_BRIEF_. The expected result is the segment of the entries that begins with the line containing "[270,235,335,250] and using" and ends with the last line, copied verbatim.

_DATASET EXCERPTS_.
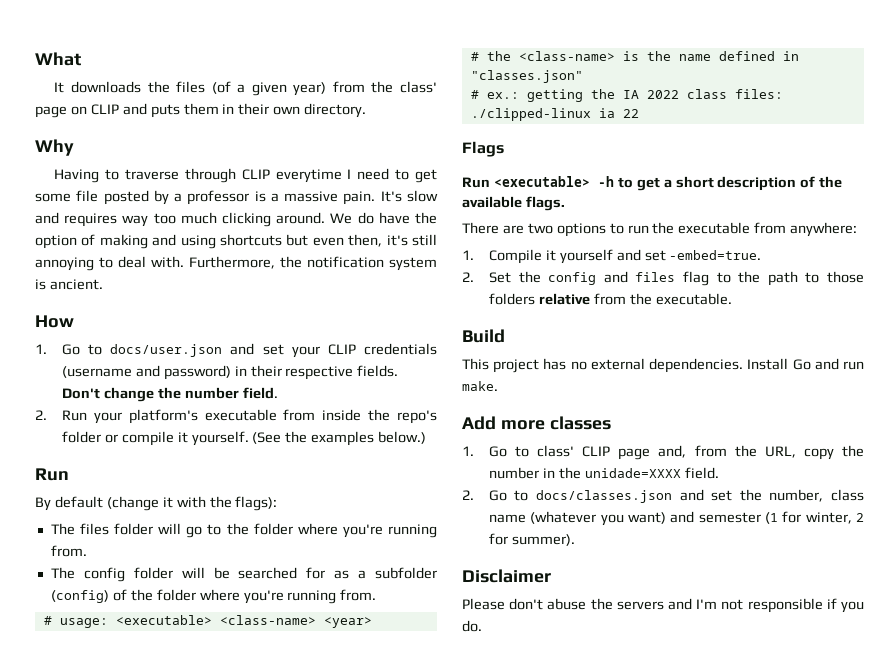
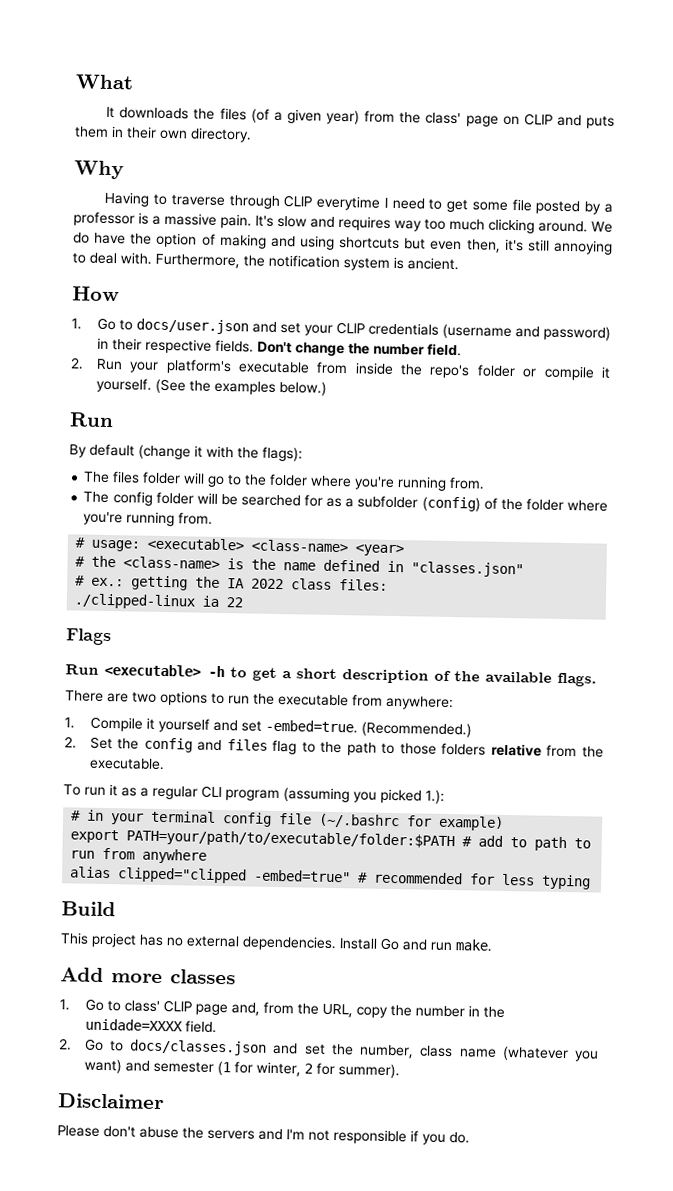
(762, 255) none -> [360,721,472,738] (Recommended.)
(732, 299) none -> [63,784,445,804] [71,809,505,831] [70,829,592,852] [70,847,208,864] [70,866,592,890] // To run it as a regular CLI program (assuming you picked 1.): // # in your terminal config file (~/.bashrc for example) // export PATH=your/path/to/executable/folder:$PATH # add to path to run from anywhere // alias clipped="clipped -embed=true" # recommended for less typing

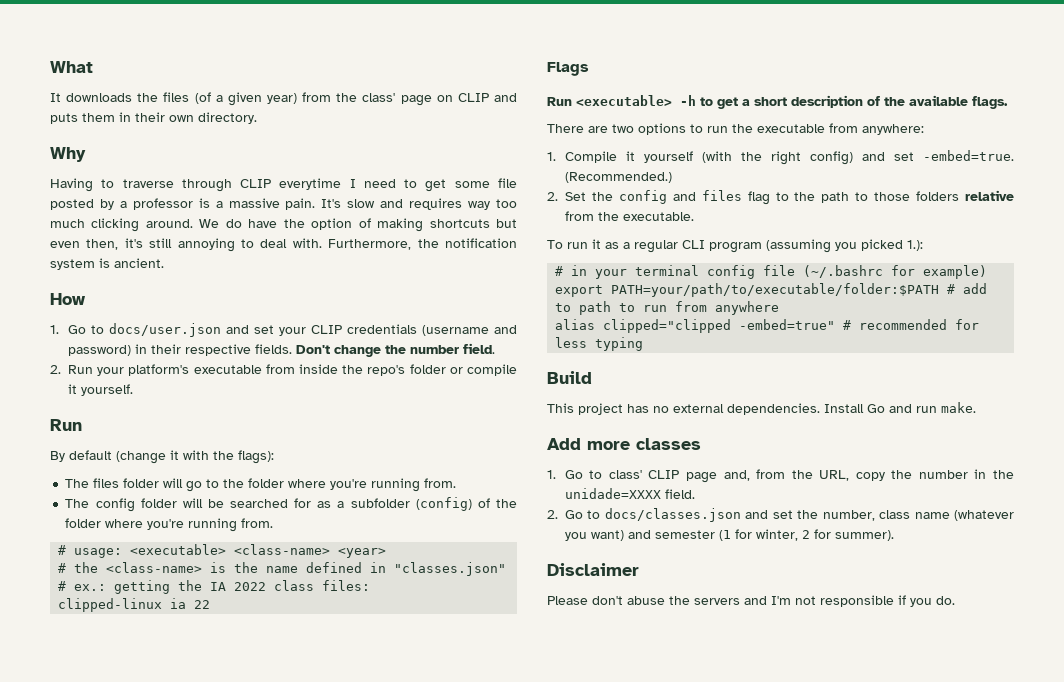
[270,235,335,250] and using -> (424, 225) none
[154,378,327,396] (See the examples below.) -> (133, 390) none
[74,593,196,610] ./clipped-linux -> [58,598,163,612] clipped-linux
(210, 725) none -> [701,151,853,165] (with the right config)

_FINAL ANSWER_.
[270,235,335,250] and using -> (424, 225) none
[154,378,327,396] (See the examples below.) -> (133, 390) none
[74,593,196,610] ./clipped-linux -> [58,598,163,612] clipped-linux
(210, 725) none -> [701,151,853,165] (with the right config)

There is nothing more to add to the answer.